Besides the high gamma and low theta/alpha band, the clusters in gamma or beta/gamma ranges in the five regions presented a chronological order (Fig. 4c): in the SG, the gamma activities in the range of 28–37 Hz at a short latency (133–231 ms of S2 onset) indicated a higher power in Task 1 than in Task 2; in the CG, the gamma activities in the range of 56–66 Hz at a short latency (178–203 ms of S2 onset) showed a greater power in Task 1 than that in Task 2; in the fusiform gyrus, the beta/gamma activities in the range of 24–31 Hz at a latency of 185–231 ms demonstrated a higher power in Task 2 than that in Task 1; in the MTG, the gamma activities in the range of 30–41 Hz at a latency of 189–268 ms showed a greater power in Task 2 than that in Task 1; and in the AG, the gamma activities in the range of 37–42 Hz at a latency of 322–355 ms showed a greater power in Task 2 than that in Task 1 (Fig. 4d).

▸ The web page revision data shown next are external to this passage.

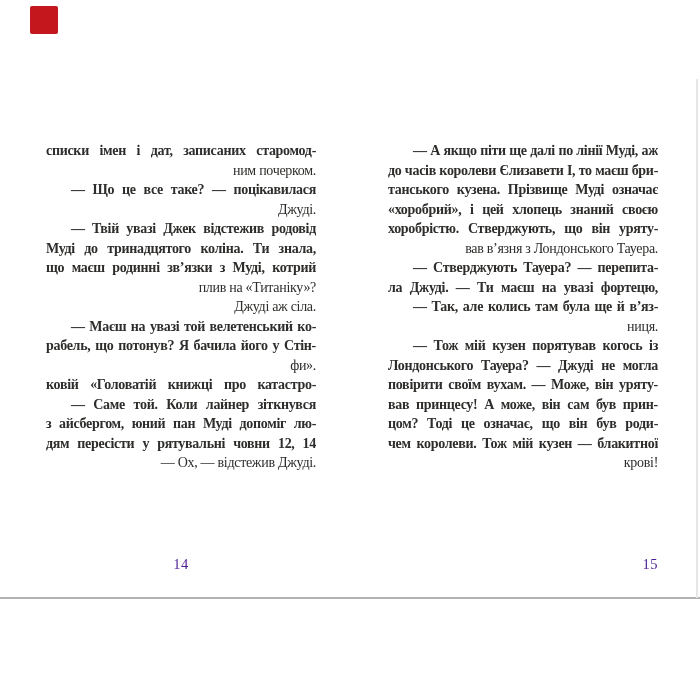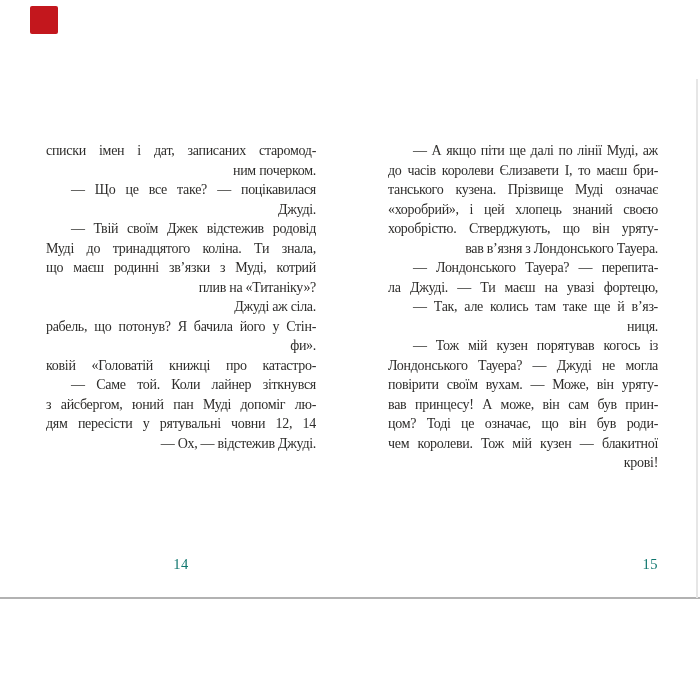--- a/index.html
+++ b/index.html
@@ -42,6 +42,7 @@
     white-space: normal;
     text-align: justify;
     text-align-last: justify;
+    font-weight: bold;
   }
   .line.ind { text-indent: 25px; }
 

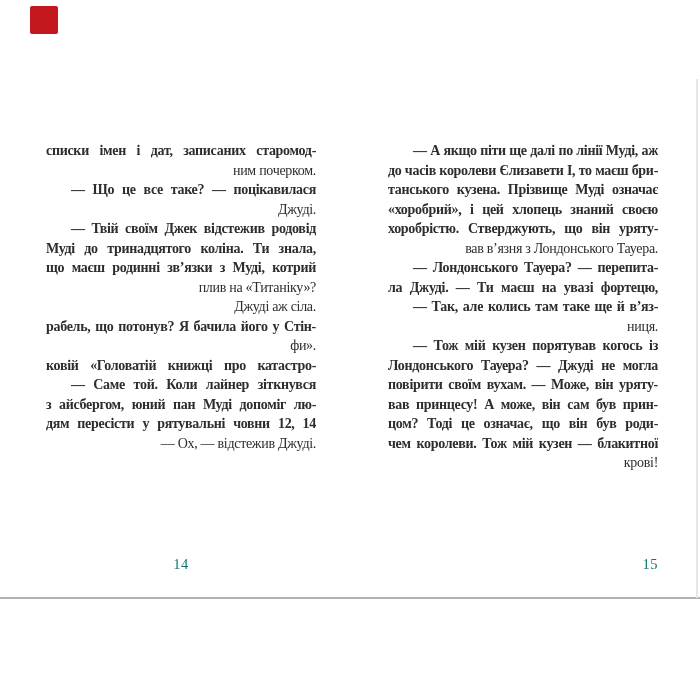--- a/index.html
+++ b/index.html
@@ -83,7 +83,7 @@
       <div class="line">ним почерком.</div>
       <div class="line just ind">— Що це все таке? — поцікавилася</div>
       <div class="line">Джуді.</div>
-      <div class="line just ind">— Твій своїм Джек відстежив родовід</div>
+      <div class="line just ind">— Твій увазі Джек відстежив родовід</div>
       <div class="line just">Муді до тринадцятого коліна. Ти знала,</div>
       <div class="line just">що маєш родинні зв’язки з Муді, котрий</div>
       <div class="line">плив на «Титаніку»?</div>

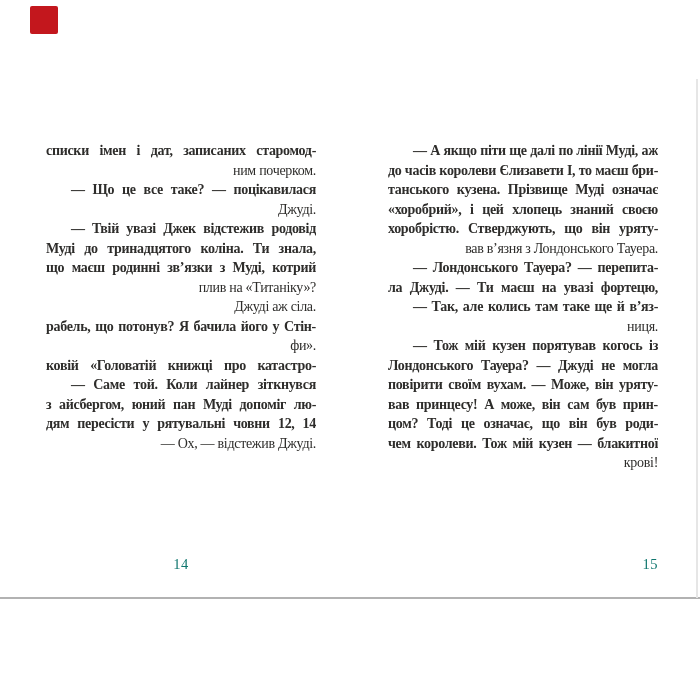--- a/index.html
+++ b/index.html
@@ -104,7 +104,7 @@
       <div class="line just">«хоробрий», і цей хлопець знаний своєю</div>
       <div class="line just">хоробрістю. Стверджують, що він уряту-</div>
       <div class="line">вав в’язня з Лондонського Тауера.</div>
-      <div class="line just ind">— Лондонського Тауера? — перепита-</div>
+      <div class="line just ind">— Стверджують Тауера? — перепита-</div>
       <div class="line just">ла Джуді. — Ти маєш на увазі фортецю,</div>
       <div class="line just ind">— Так, але колись там таке ще й в’яз-</div>
       <div class="line">ниця.</div>

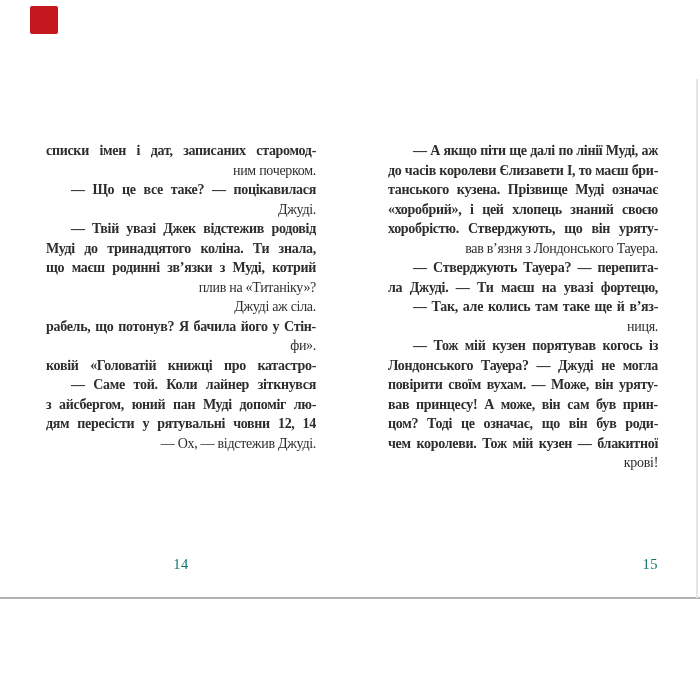--- a/index.html
+++ b/index.html
@@ -106,7 +106,7 @@
       <div class="line">вав в’язня з Лондонського Тауера.</div>
       <div class="line just ind">— Стверджують Тауера? — перепита-</div>
       <div class="line just">ла Джуді. — Ти маєш на увазі фортецю,</div>
-      <div class="line just ind">— Так, але колись там таке ще й в’яз-</div>
+      <div class="line just ind">— Так, але колись там була ще й в’яз-</div>
       <div class="line">ниця.</div>
       <div class="line just ind">— Тож мій кузен порятував когось із</div>
       <div class="line just">Лондонського Тауера? — Джуді не могла</div>

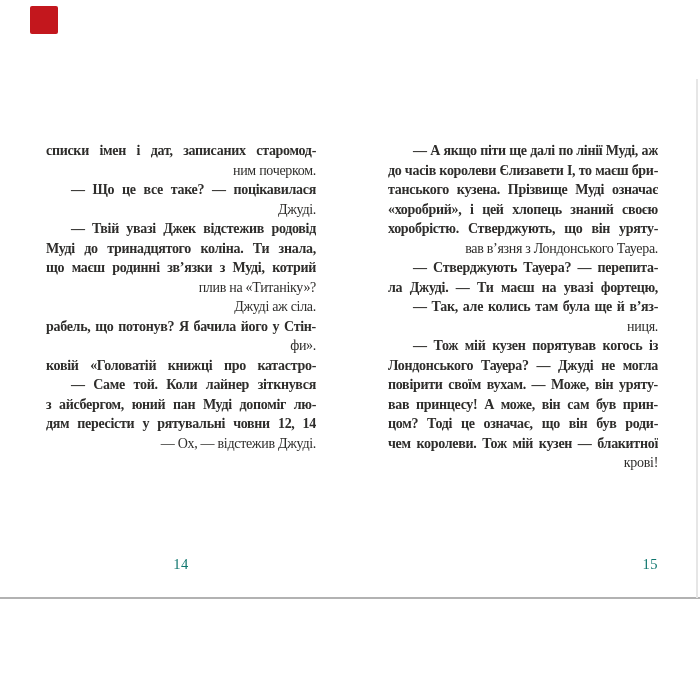--- a/index.html
+++ b/index.html
@@ -88,6 +88,7 @@
       <div class="line just">що маєш родинні зв’язки з Муді, котрий</div>
       <div class="line">плив на «Титаніку»?</div>
       <div class="line ind">Джуді аж сіла.</div>
+      <div class="line just ind">— Маєш на увазі той велетенський ко-</div>
       <div class="line just">рабель, що потонув? Я бачила його у Стін-</div>
       <div class="line">фи».</div>
       <div class="line just">ковій «Головатій книжці про катастро-</div>

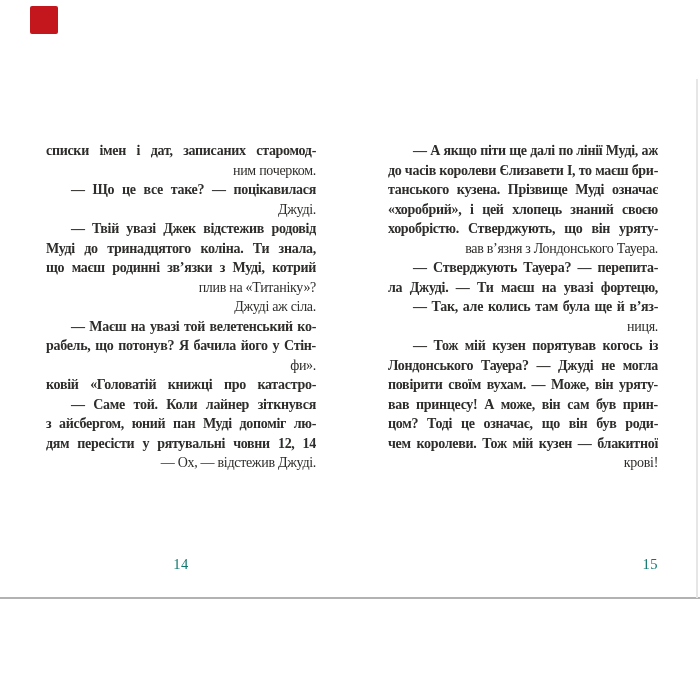--- a/index.html
+++ b/index.html
@@ -53,7 +53,7 @@
     text-align: center;
     font-size: 14.5px;
     letter-spacing: 0.5px;
-    color: #0f766e;
+    color: #4c1d95;
   }
   .page-number.left  { left: 46px; }
   .page-number.right { left: 388px; text-align: right; }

The power of the activities at the identified frequency band produced differences between numeric comparison and subtraction sequentially. This raised the question as to whether those clusters at a short latency reflects a modulation of oscillations. To address this query, we examined the ERPs latency of the sites, the amplitude of which showed differences during 183–322 ms of the S2 onset. The latency of the sites indicated differences in the following order (early to late): the MTG, SG, CG, fusiform, and AG (Fig. 3d). These analyses demonstrated that the gamma or beta/gamma power in the five regions might not be driven by the phase-locked ERP activities. Therefore, we referred to those chronological frequency power changes between Tasks 1 and 2 as activities rather than oscillations.

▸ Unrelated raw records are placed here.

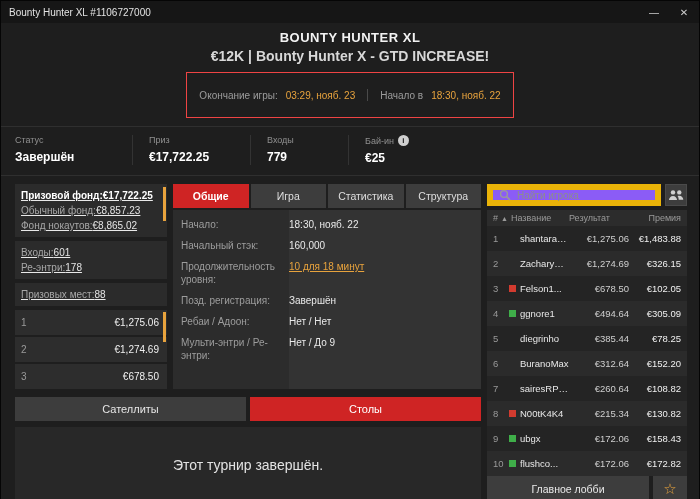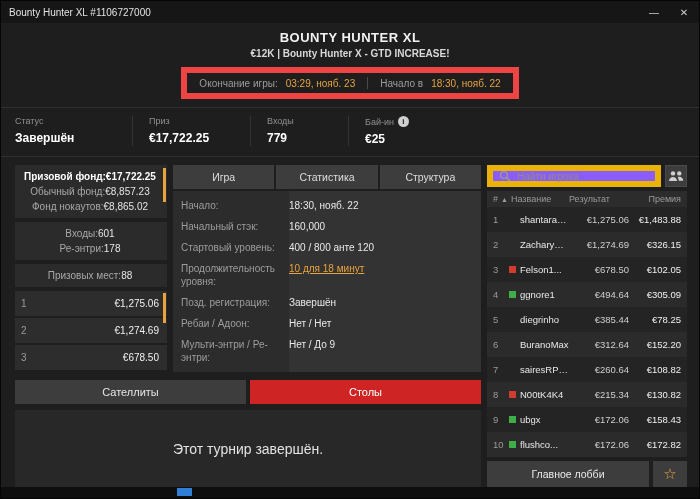--- a/index.html
+++ b/index.html
@@ -20,7 +20,7 @@
 
   
   .hdr-title { margin-top:7px; text-align:center; font-size:13px; font-weight:bold; letter-spacing:.5px; color:#f2f2f2; }
-  .hdr-sub { margin-top:3px; text-align:center; font-size:10px; font-weight:bold; color:#d8d8d8; }
+  .hdr-sub { margin-top:3px; text-align:center; font-size:14px; font-weight:bold; color:#d8d8d8; }
   .times-box { margin:8px auto 0; width:fit-content; border:6px solid #ef4444; padding:4px 12px; display:flex; align-items:center; gap:8px; font-size:10px; }
   .times-box .lbl { color:#9c9c9c; }
   .times-box .val { color:#e8a33d; }

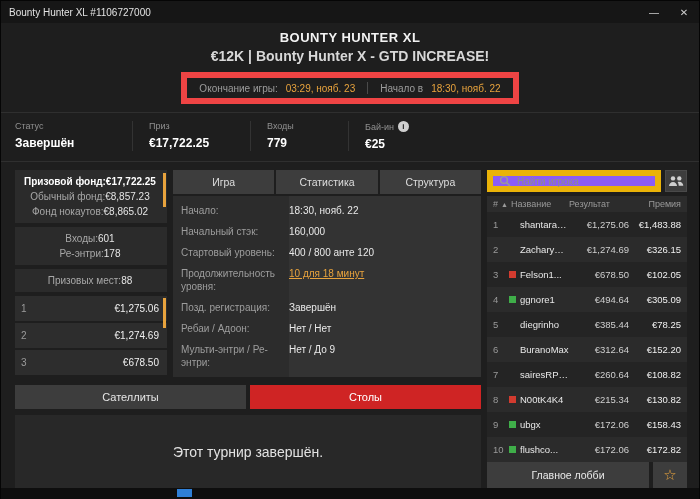--- a/index.html
+++ b/index.html
@@ -21,7 +21,7 @@
   
   .hdr-title { margin-top:7px; text-align:center; font-size:13px; font-weight:bold; letter-spacing:.5px; color:#f2f2f2; }
   .hdr-sub { margin-top:3px; text-align:center; font-size:14px; font-weight:bold; color:#d8d8d8; }
-  .times-box { margin:8px auto 0; width:fit-content; border:6px solid #ef4444; padding:4px 12px; display:flex; align-items:center; gap:8px; font-size:10px; }
+  .times-box { margin:8px auto 0; width:fit-content; border:1px solid #ef4444; padding:16px 12px; display:flex; align-items:center; gap:8px; font-size:10px; }
   .times-box .lbl { color:#9c9c9c; }
   .times-box .val { color:#e8a33d; }
   .times-divider { width:1px; height:12px; background:#4a4a4a; margin:0 4px; }

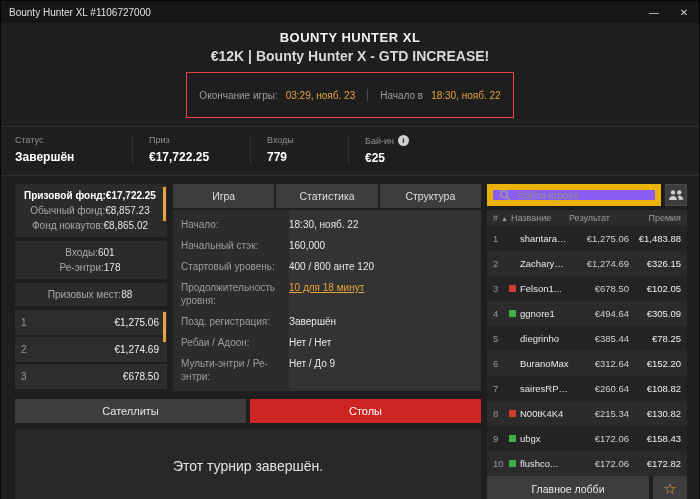--- a/index.html
+++ b/index.html
@@ -43,7 +43,7 @@
   
   .left-col { width:152px; display:flex; flex-direction:column; gap:4px; }
   .box { background:#2b2b2b; padding:4px 8px 4px 6px; position:relative; }
-  .box-row { display:flex; justify-content:center; padding:2px 0; }
+  .box-row { display:flex; justify-content:flex-start; padding:2px 0;text-decoration:underline; }
   .box-row .b-label { color:#a8a8a8; }
   .box-row .b-value { color:#e4e4e4; }
   .box-row.bold .b-label, .box-row.bold .b-value { color:#fff; font-weight:bold; }

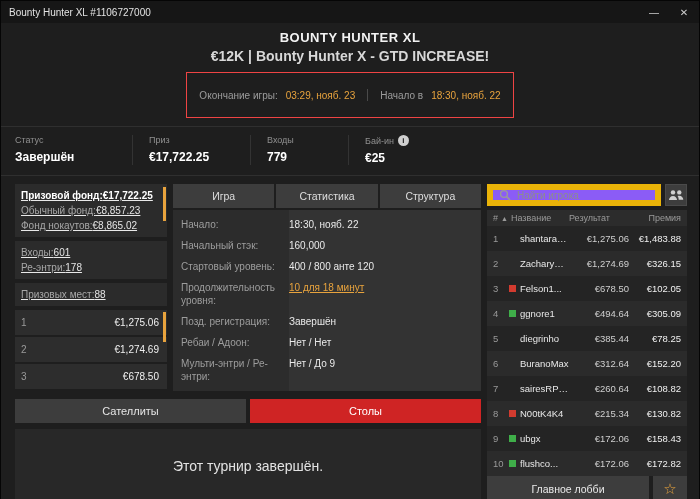--- a/index.html
+++ b/index.html
@@ -212,6 +212,7 @@
 
           <div class="mid-col">
             <div class="tabs-row">
+              <div class="tab active">Общие</div>
               <div class="tab">Игра</div>
               <div class="tab">Статистика</div>
               <div class="tab">Структура</div>

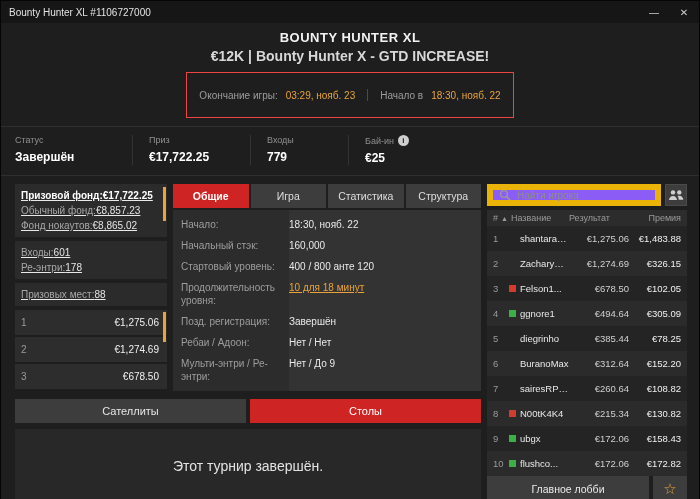--- a/index.html
+++ b/index.html
@@ -227,10 +227,6 @@
                 <span class="d-value">160,000</span>
               </div>
               <div class="detail-row">
-                <span class="d-label">Стартовый уровень:</span>
-                <span class="d-value">400 / 800 анте 120</span>
-              </div>
-              <div class="detail-row">
                 <span class="d-label">Продолжительность уровня:</span>
                 <span class="d-value link">10 для 18 минут</span>
               </div>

To verified the intrinsic effects among aforementioned five regions, a Spearman correlation was conducted in the power at the typical frequency band and time duration. The correlation networks indicated that effective correlations among five regions existed in Task 1 and 2, however, there were not effective connection between the MTG and CG, and the MTG and fusiform in Task 1, while as the connections existed in Task 2 (Fig. 5). Notably, most of correlations, such as the AG-CG, the AG-fusiform, the AG-MTG, the SG-CG, the SG-fusiform, the SG-MTG, and the CG-MTG in Task 1 were opposite to those in Task 2. Exceptionally, the correlation of the AG-SG, the CG-fusiform, and the fusiform-MTG showed the consistently negative correlation in Task 1 and 2. The results provided a possibility that the gamma band activities in the SG, CG, fusiform, MTG, and AG might follow a causal relationship to mediated subtraction process, with a distinguished network connections from that in simple numeric comparison.

Figure 5

Correlation of five core regions in numerical comparison and subtraction.Chord diagrams of correlations among the typical gamma band power of the core regions, including SG, CG, fusiform, MTG, and AG, in Task 1 and 2, respectively. The Spearman correlation were applied in each two regions among SG (power of 28?37 Hz, during 133?163 ms), CG (power of 56?66 Hz, during 178?208 ms), fusiform (power of 24?31 Hz, during 185?315ms), MTG (power of 30?41 Hz, during 189?219 ms), and AG (power of 37?42 Hz, during 322?352 ms), respectively. The average correlation coefficient during the initiated 30 ms of five regions were plotted, with the red and blue link indicated the positive and negative correlation, respectively.